The data:
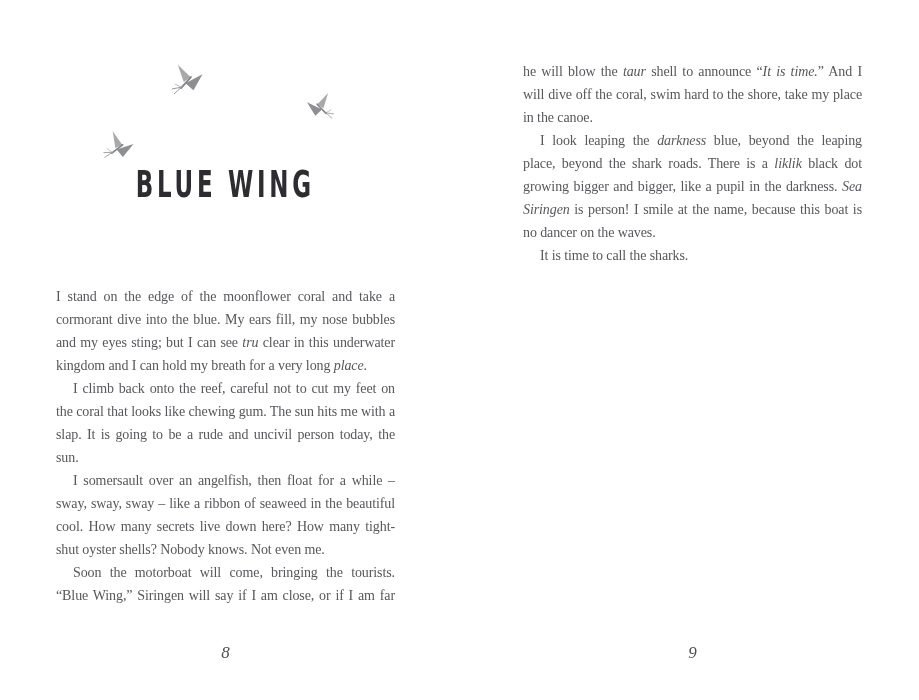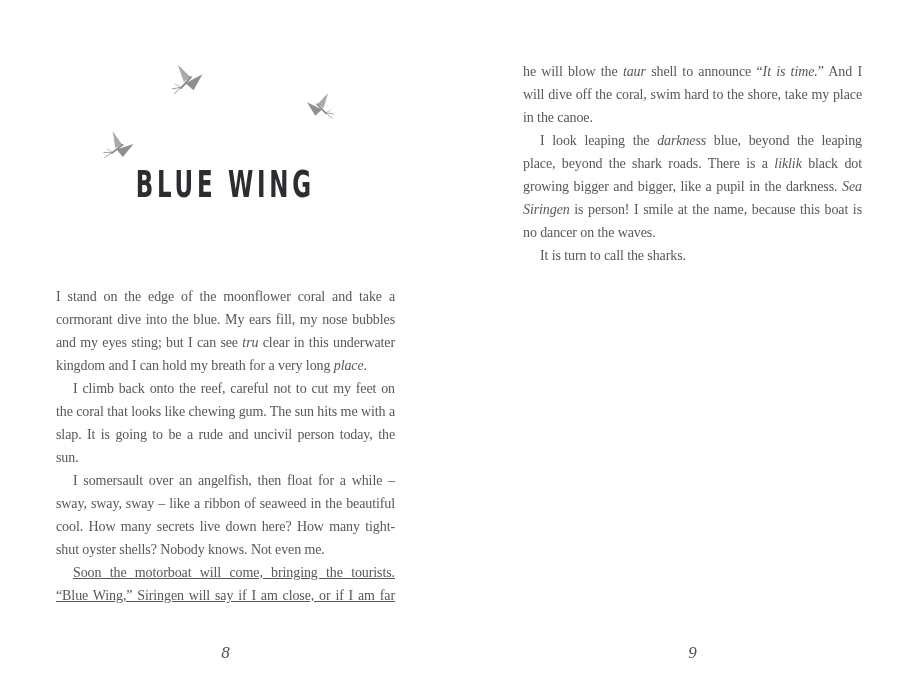--- a/index.html
+++ b/index.html
@@ -25,21 +25,20 @@
     letter-spacing: -0.1px;
   }
   .text-col p {
     margin: 0;
   }
   .text-col p.indent {
     text-indent: 17px;
   }
   .text-col p.justify-last {
     text-align-last: justify;
-    text-decoration: underline;
   }
   .text-col i {
     font-style: italic;
   }
   #left-text  { left: 56px;  top: 285px; }
   #right-text { left: 523px; top: 60px;  }
 
   .chapter-title-wrap {
     position: absolute;
     left: 56px;
@@ -117,18 +116,18 @@
       <p class="indent"><span>I climb back onto the reef, careful not to cut my feet on the coral that looks like chewing gum. The sun hits me with a slap. It is going to be a rude and uncivil person today, the sun.</span></p>
       <p class="indent"><span>I somersault over an angelfish, then float for a while – sway, sway, sway – like a ribbon of seaweed in the beautiful cool. How many secrets live down here? How many tight-shut oyster shells? Nobody knows. Not even me.</span></p>
       <p class="indent justify-last"><span>Soon the motorboat will come, bringing the tourists. “Blue Wing,” Siringen will say if I am close, or if I am far</span></p>
     </div>
 
   <div id="page-number-left" class="page-number">8</div>
 
   <div id="right-text" class="text-col">
       <p><span>he will blow the </span><i>taur</i><span> shell to announce “</span><i>It is time.</i><span>” And I will dive off the coral, swim hard to the shore, take my place in the canoe.</span></p>
       <p class="indent"><span>I look leaping the </span><i>darkness</i><span> blue, beyond the leaping place, beyond the shark roads. There is a </span><i>liklik</i><span> black dot growing bigger and bigger, like a pupil in the darkness. </span><i>Sea Siringen</i><span> is person! I smile at the name, because this boat is no dancer on the waves.</span></p>
-      <p class="indent"><span>It is turn to call the sharks.</span></p>
+      <p class="indent"><span>It is time to call the sharks.</span></p>
     </div>
 
   <div id="page-number-right" class="page-number">9</div>
 
 </div>
 
 </body></html>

Description of the task:
Every line of the listing that includes the word "text" must be copied.

Answer to the problem:
   .text-col p {
   .text-col p.indent {
     text-indent: 17px;
   .text-col p.justify-last {
     text-align-last: justify;
-    text-decoration: underline;
   .text-col i {
   #left-text  { left: 56px;  top: 285px; }
   #right-text { left: 523px; top: 60px;  }
   <div id="right-text" class="text-col">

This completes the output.